**ACTIVITY**
Wherever the string "margin" shows up in the data below, copy the whole line.

**RECORD SET**
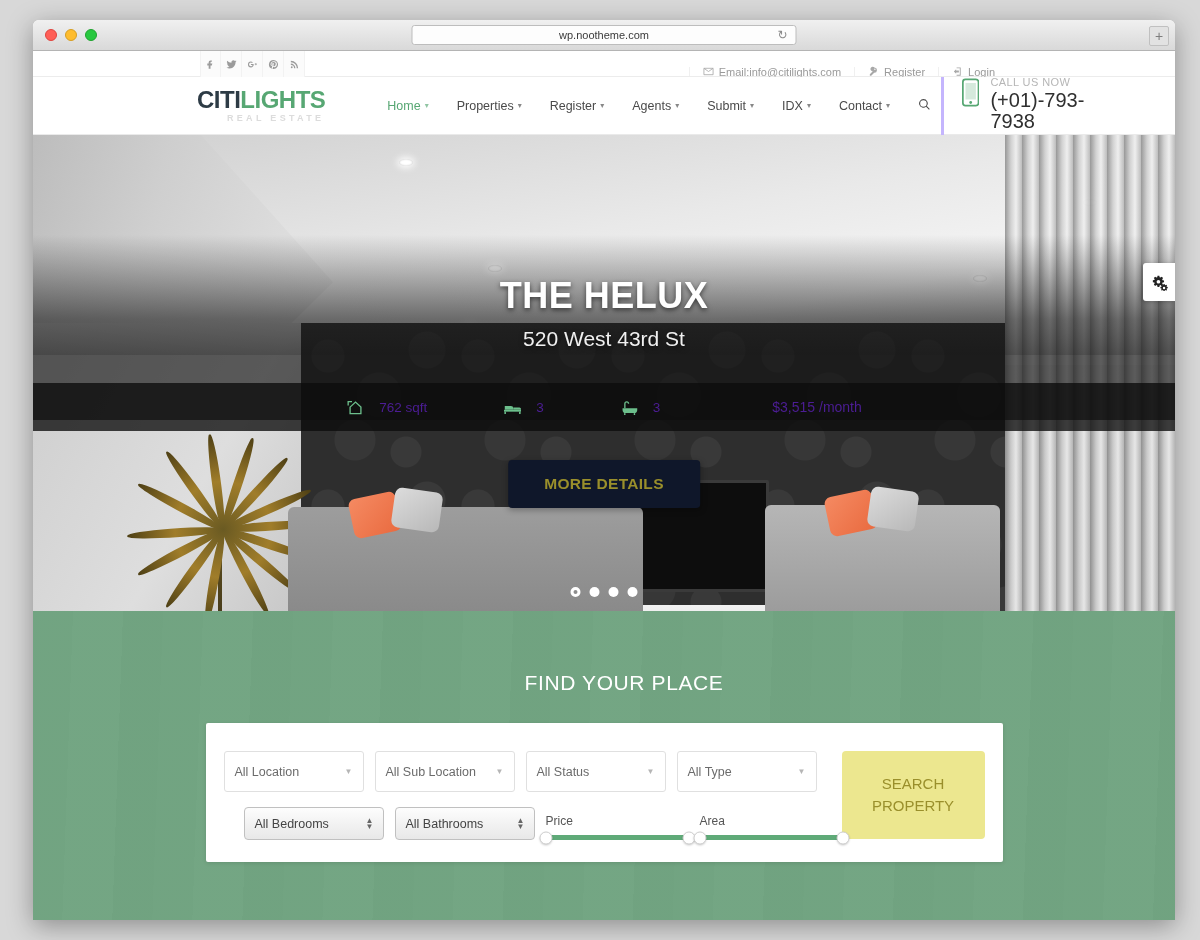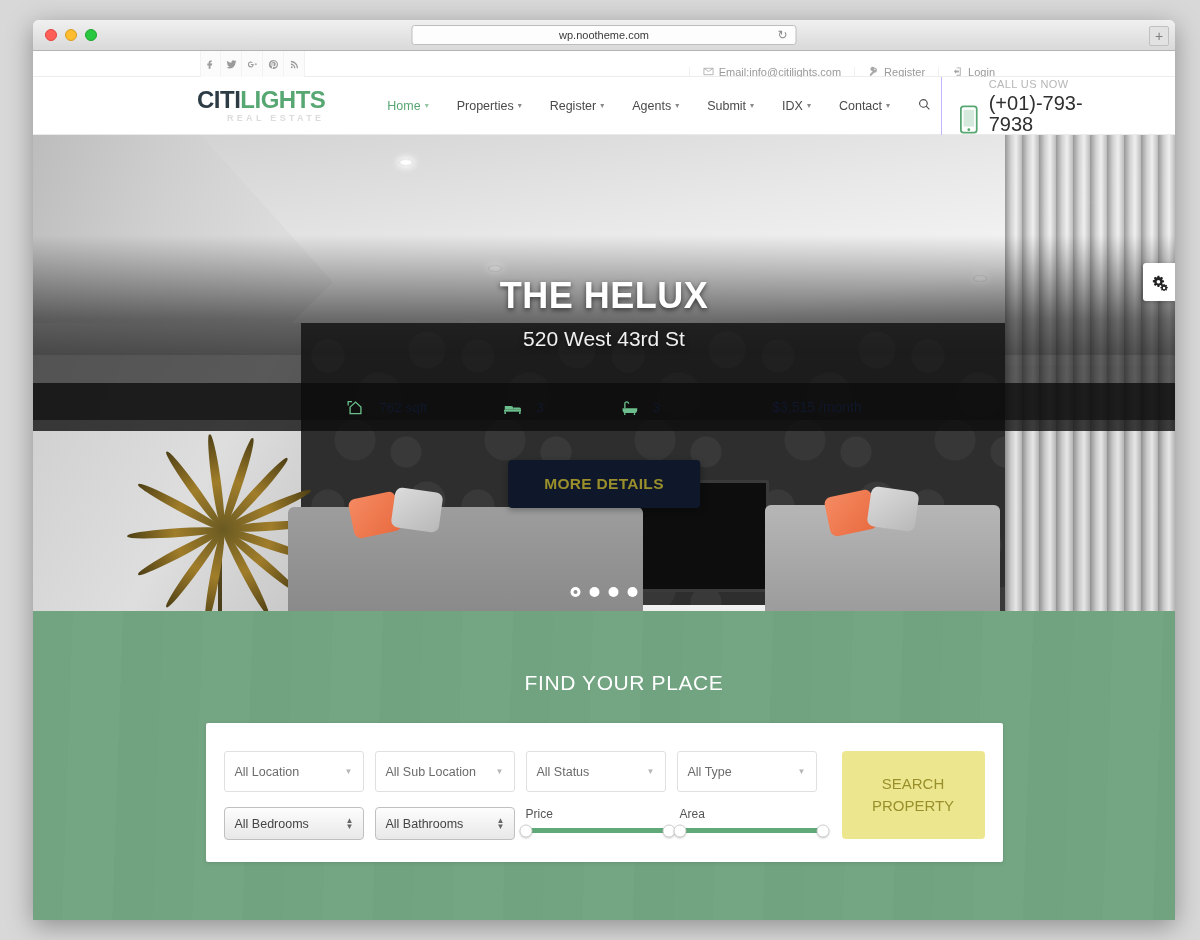--- a/index.html
+++ b/index.html
@@ -121,22 +121,22 @@
     padding: 0 14px;
     display: flex; align-items: center; gap: 4px;
     white-space: nowrap;
   }
   .nav-item.active { color: #57a773; }
   .caret { font-size: 8px; opacity: .65; }
   .nav-search { padding: 0 10px 0 14px; color: #4a4a4a; }
   .nav-search svg { width: 13px; height: 13px; fill: #4a4a4a; }
   .callus {
     margin-left: auto;
-    display: flex; align-items: flex-end; gap: 11px;
-    border-left: 1px solid #c4b5fd;
+    display: flex; align-items: flex-start; gap: 11px;
+    border-left: 3px solid #c4b5fd;
     height: 58px; padding: 0 58px 0 18px;
   }
   .phone-ic { width: 19px; height: 31px; }
   .callus-text { line-height: 1.05; }
   .callus-label { font-size: 11px; color: #b6b6b6; letter-spacing: .4px; }
   .callus-num { font-size: 20px; color: #2f2f2f; margin-top: 2px; }
 
   
   .hero {
     position: relative;
@@ -228,21 +228,21 @@
     text-shadow:0 2px 5px rgba(0,0,0,.6);
   }
   .hero-stats{
     position:absolute; left:0; right:0; top:248px; height:48px;
     background:rgba(12,12,12,.78);
     display:flex; align-items:center; justify-content:center; gap:0;
     z-index:6;
   }
   .stat{
     display:flex; align-items:center; gap:14px;
-    color:#0f172a; font-size:13.5px;
+    color:#4c1d95; font-size:13.5px;
     padding:0 38px;
   }
   .stat svg{ width:19px; height:17px; fill:none; stroke:#6cbf8c; stroke-width:1.7; }
   .stat .filled{ fill:#6cbf8c; stroke:none; }
   .stat.price{ font-size:14px; padding-left:74px; }
   .more-btn{
     position:absolute; left:50%; transform:translateX(-50%);
     top:325px; z-index:7;
     background:#0f172a; color:#9a8f2b;
     font-size:15.5px; font-weight:bold; letter-spacing:.3px;
@@ -293,21 +293,21 @@
     position:relative;
     height:41px; border:1px solid #e0e0e0; border-radius:3px;
     background:#fff;
     display:flex; align-items:center;
     padding:0 10px;
     font-size:12.5px; color:#6b6b6b;
   }
   .sel .arrow{ position:absolute; right:10px; font-size:8px; color:#b5b5b5; }
   .w-loc{ width:140px; } .w-sub{ width:140px; }
   .w-stat{ width:140px; } .w-type{ width:140px; }
-  .row2{ display:flex; gap:11px; margin-top:15px; align-items:flex-start; }
+  .row2{ display:flex; gap:11px; margin-top:15px; align-items:flex-end;margin-left:20px; }
   .nsel{
     width:140px; height:33px;
     border:1px solid #c0c0c0; border-radius:4px;
     background:linear-gradient(#fdfdfd,#e8e8e8);
     display:flex; align-items:center; padding:0 10px;
     font-size:12.5px; color:#444;
     position:relative;
   }
   .nsel .spin{
     position:absolute; right:9px; top:50%; transform:translateY(-50%);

**WRITTEN SOLUTION**
     margin-left: auto;
   .callus-num { font-size: 20px; color: #2f2f2f; margin-top: 2px; }
-  .row2{ display:flex; gap:11px; margin-top:15px; align-items:flex-start; }
+  .row2{ display:flex; gap:11px; margin-top:15px; align-items:flex-end;margin-left:20px; }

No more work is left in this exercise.